For statistical analysis, the correlation of the results of anemia concentrations (low Hb) between the manual and automated screening methods was assessed employing McNemar's chi-square test (χ2 McN). The proportions of cases of anemia due to hemoglobinopathies or iron deficiency were initially established according to gender and compared between the Anemic and Non-anemic Groups using the chi-square test with Yates correction (χ2Yates ) or Fisher's exact test Yates (pFisher). Measurement of the hemoglobin (g/dL) and ferritin (ng/dL) levels were also evaluated according to gender and compared between the Anemic and Non-anemic Groups using the Mann-Whitney test (MW) and within each group the hemoglobin levels (g/dL) were compared between the automated and manual methods using the Wilcoxon signed-rank test (W). Ferritin (ng/dL) was assessed according to gender, group (Anemic and Non-anemic) and number of donations (<6 and > 6 donations) using the nonparametric Kruskal-Wallis test (KW) followed by Dunn multiple-comparison testing (pDunn). The choice of a nonparametric test was because the assumption of data normality and the homogeneity of variances for independent samples were not met. Differences of 5% were considered statistically significant in all tests. The STATISTICA computer program (version 6.0) was used to perform all analyses.

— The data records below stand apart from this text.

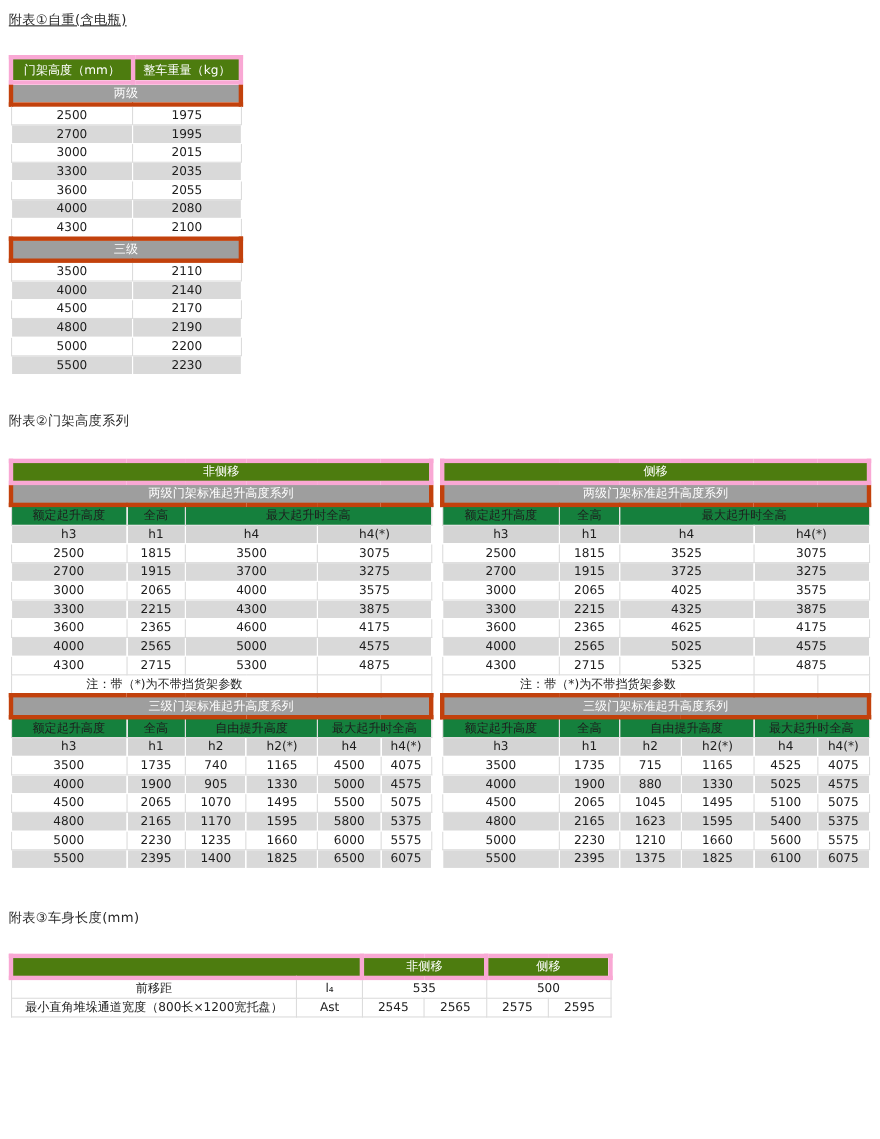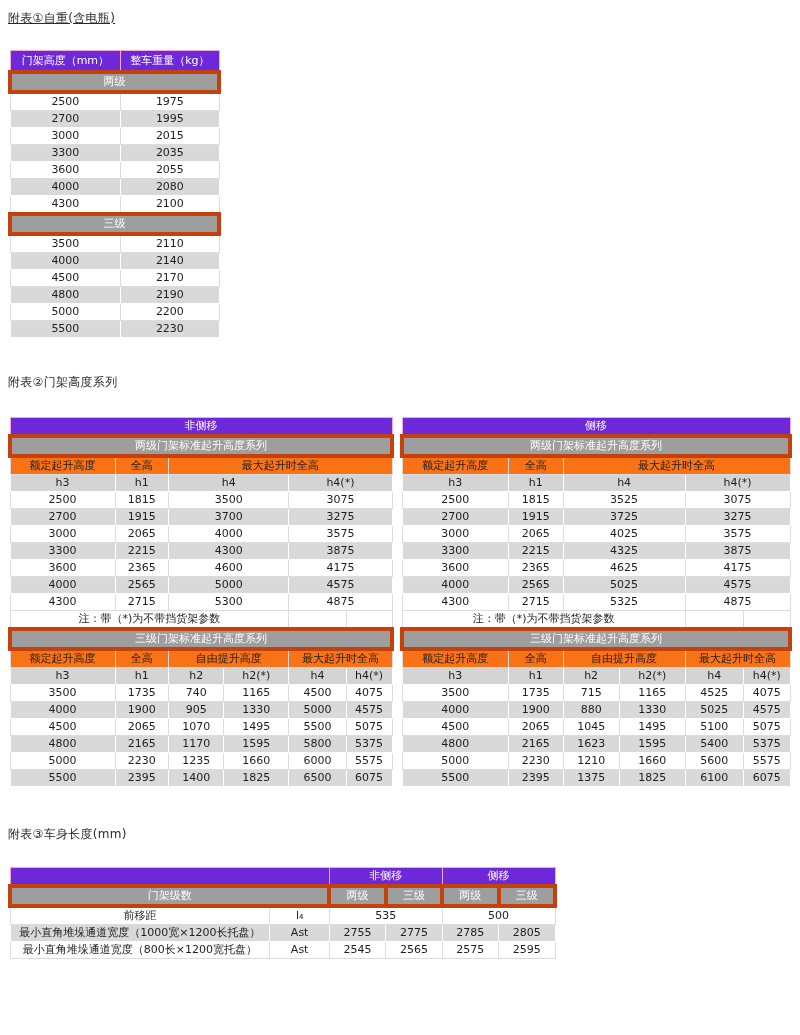"门架高度（mm）" tr.hdr-dark th, tr.hdr-dark td { background: #6d28d9 -> #4d7c0f; border: 1px solid #f9a8d4 -> 4px solid #f9a8d4 }
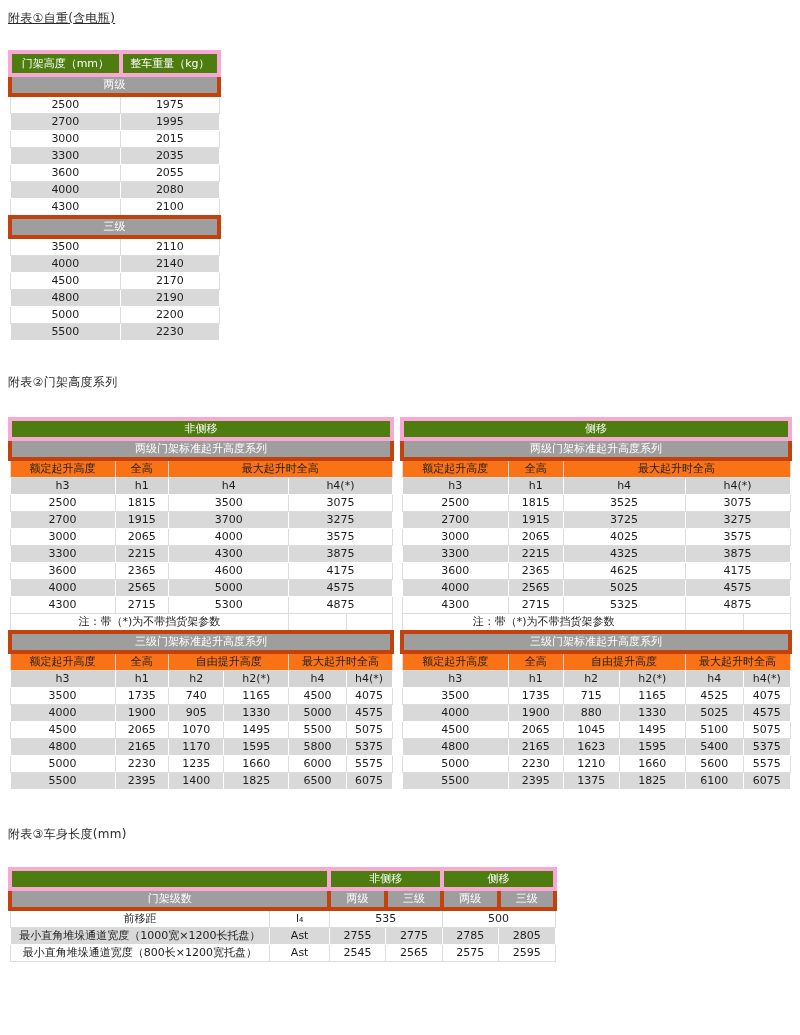"额定起升高度" tr.hdr-white td { background: #f97316 -> #15803d }
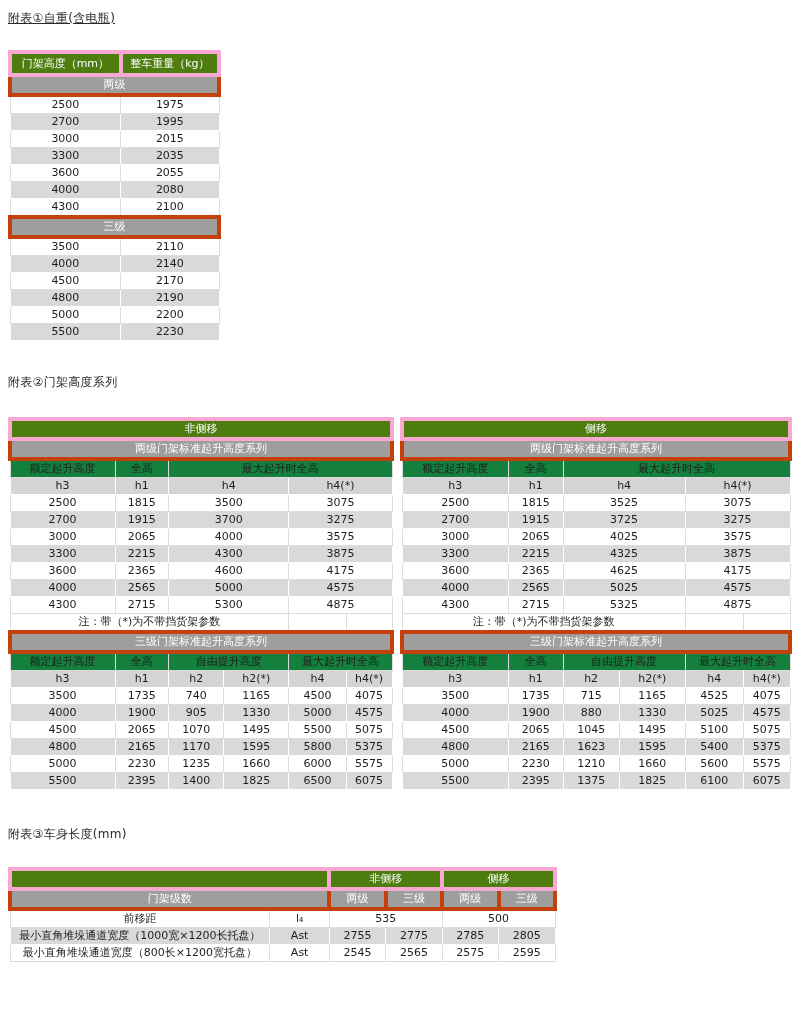"门架级数" tr.hdr-mid { html: <tr> <td>门架级数</td> <td>两级</td> <td>三级</td> <td>两级</td> <td>三级</td> </tr> -> none }
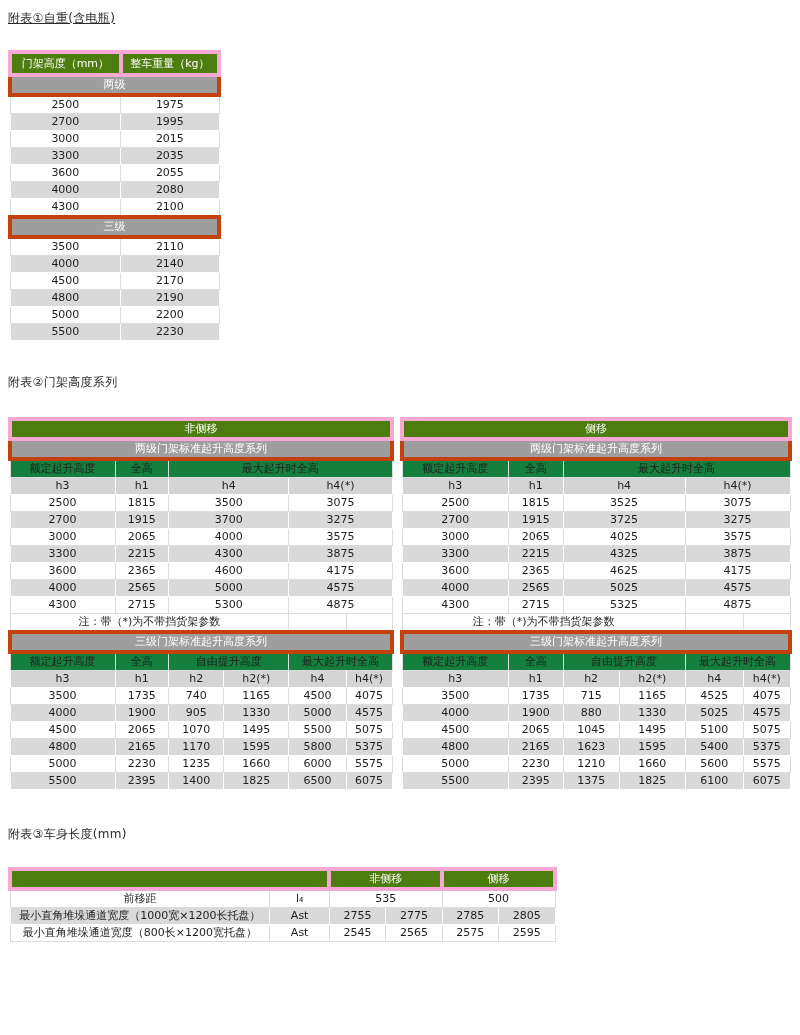"最小直角堆垛通道宽度（1000宽×1200长托盘）" tr.gray { html: <tr> <td>最小直角堆垛通道宽度（1000宽×1200长托盘）</td> <td>Ast</td> <td>2755</td> <td>2775</td> <td>2785</td> <td>2805</td> </tr> -> none }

On comparing the results obtained by the two screening methods, 37 (38.1%) candidates [13 (61.9%) men and 24 (31.6%) women], originally considered unfit for donation by the manual technique (Bioclin® Kit) were considered fit by the automated method (Coulter T-890). According to the automated test, these 37 candidates had hemoglobin levels within the normal range and thus this change in diagnosis was statistically significant (χ2 McN = 35.1: p < 0.0001, χ2McN = 11.1: p = 0.0009 and χ2McN = 22.04: p < 0.0001 for the total, for men and for women, respectively). Of the donors originally considered suitable for donation, 15 (14.6%) individuals, all female (21.4%), had hemoglobin levels below the normal range according to the automated test; this was a statistically significant difference (χ2 McN = 13.1; p = 0.0003). For the other analyses, the donors were regrouped as anemic (n = 75) and non-anemic (n =125) according to the results of the automated method. When the hemoglobin levels (g/dL) were compared between the automated and manual techniques, the levels of the automated test were significantly higher for both genders in the Non-anemic Group (pW = 0.002 and pW = 0.0001 for men and women, respectively) compared to the manual method. While on comparing the Anemic Group this difference was not significant (pW = 0.353 and pW = 0.810 for men and women, respectively). The hemoglobin levels were significantly higher in the Non-anemic Group than the Anemic Group for both genders (Table 1).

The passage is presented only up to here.